Problem description :: Which lines of the records below contain the word "ftot"? Show each one.

Record excerpts ::

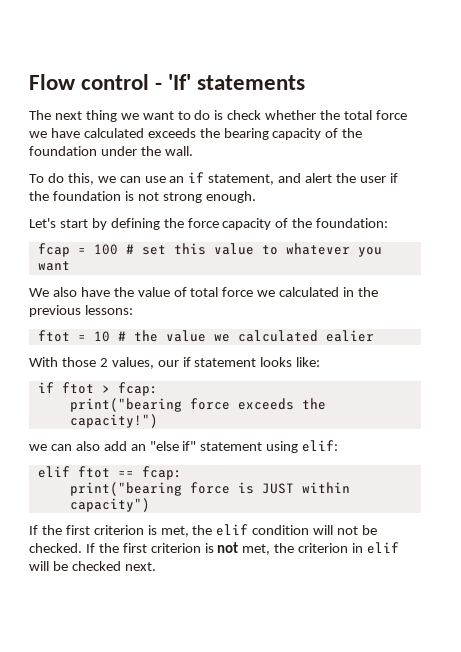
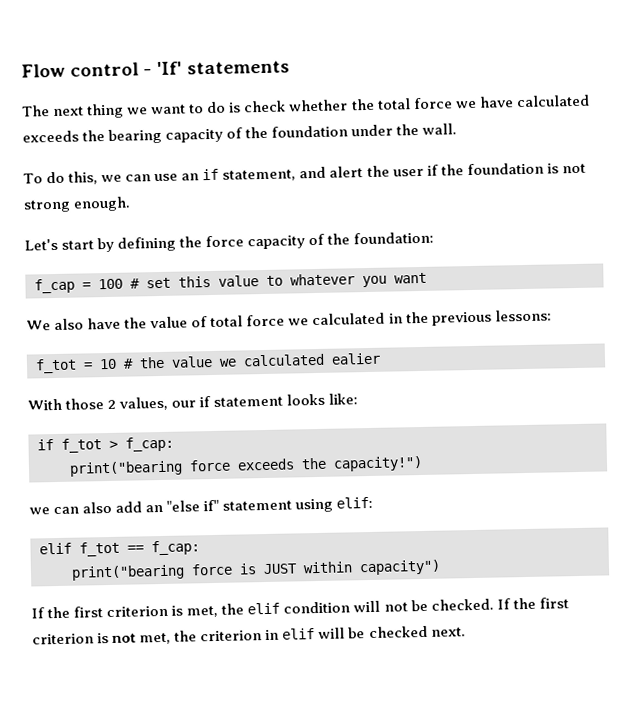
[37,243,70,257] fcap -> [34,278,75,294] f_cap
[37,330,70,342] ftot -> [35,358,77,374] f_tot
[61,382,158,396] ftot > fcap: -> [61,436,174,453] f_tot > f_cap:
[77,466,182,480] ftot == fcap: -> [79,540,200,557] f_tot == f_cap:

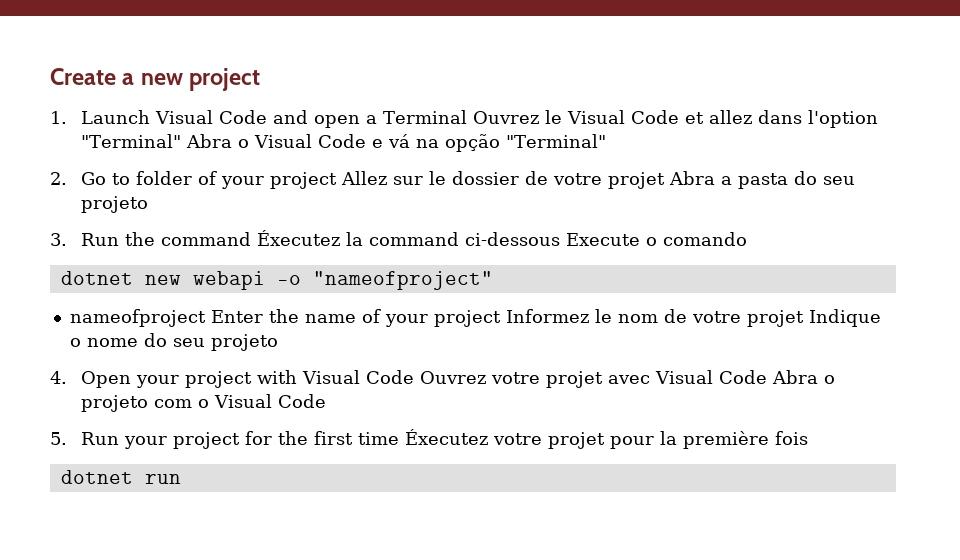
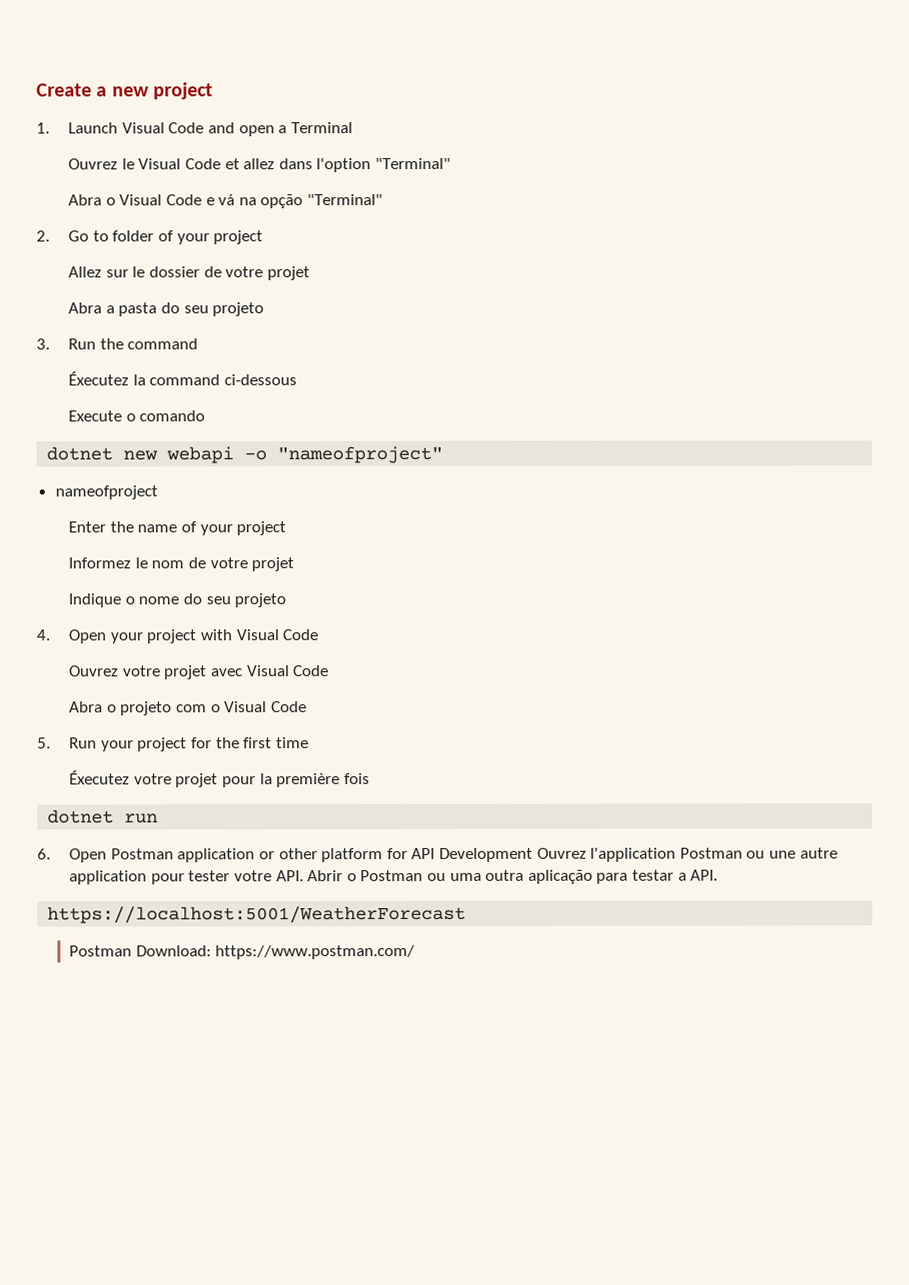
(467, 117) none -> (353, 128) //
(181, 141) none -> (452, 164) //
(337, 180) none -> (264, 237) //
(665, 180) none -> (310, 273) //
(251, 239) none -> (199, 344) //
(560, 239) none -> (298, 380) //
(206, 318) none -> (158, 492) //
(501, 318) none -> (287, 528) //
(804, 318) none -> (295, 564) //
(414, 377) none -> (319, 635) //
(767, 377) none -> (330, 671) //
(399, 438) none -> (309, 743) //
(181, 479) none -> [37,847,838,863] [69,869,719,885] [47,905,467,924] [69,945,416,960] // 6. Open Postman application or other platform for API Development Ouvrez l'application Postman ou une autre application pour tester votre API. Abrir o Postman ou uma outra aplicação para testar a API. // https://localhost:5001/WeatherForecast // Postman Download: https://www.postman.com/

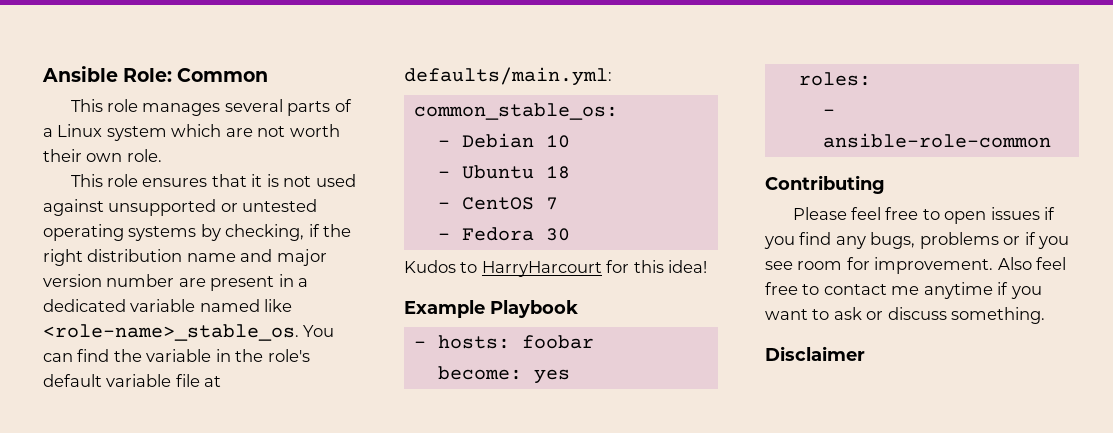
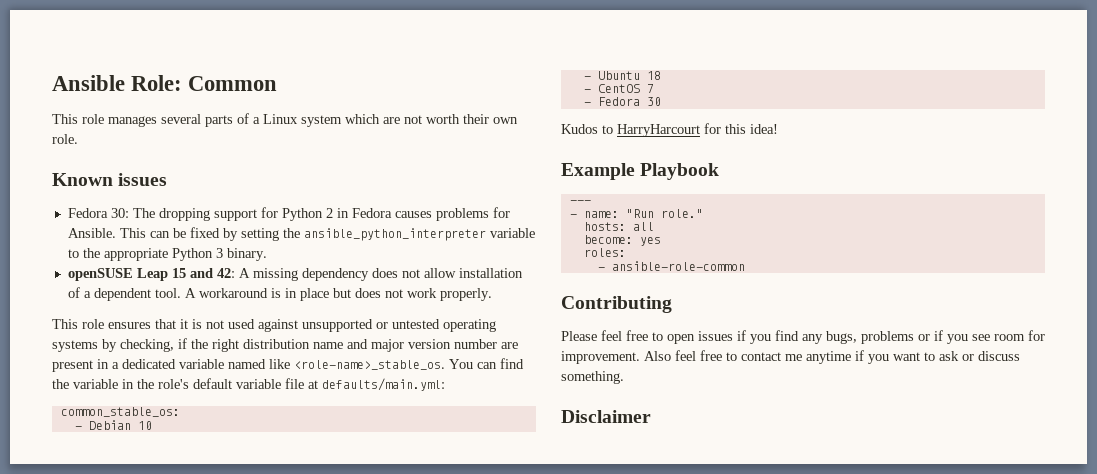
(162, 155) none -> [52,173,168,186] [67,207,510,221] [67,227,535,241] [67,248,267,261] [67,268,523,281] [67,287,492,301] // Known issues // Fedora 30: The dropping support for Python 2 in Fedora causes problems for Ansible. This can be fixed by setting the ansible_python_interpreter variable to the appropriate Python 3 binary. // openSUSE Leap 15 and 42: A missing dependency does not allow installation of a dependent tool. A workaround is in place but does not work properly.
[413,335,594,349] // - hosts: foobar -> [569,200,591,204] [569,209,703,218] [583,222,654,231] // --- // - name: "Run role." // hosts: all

Response ::
[37,330,70,342] ftot -> [35,358,77,374] f_tot
[61,382,158,396] ftot > fcap: -> [61,436,174,453] f_tot > f_cap:
[77,466,182,480] ftot == fcap: -> [79,540,200,557] f_tot == f_cap:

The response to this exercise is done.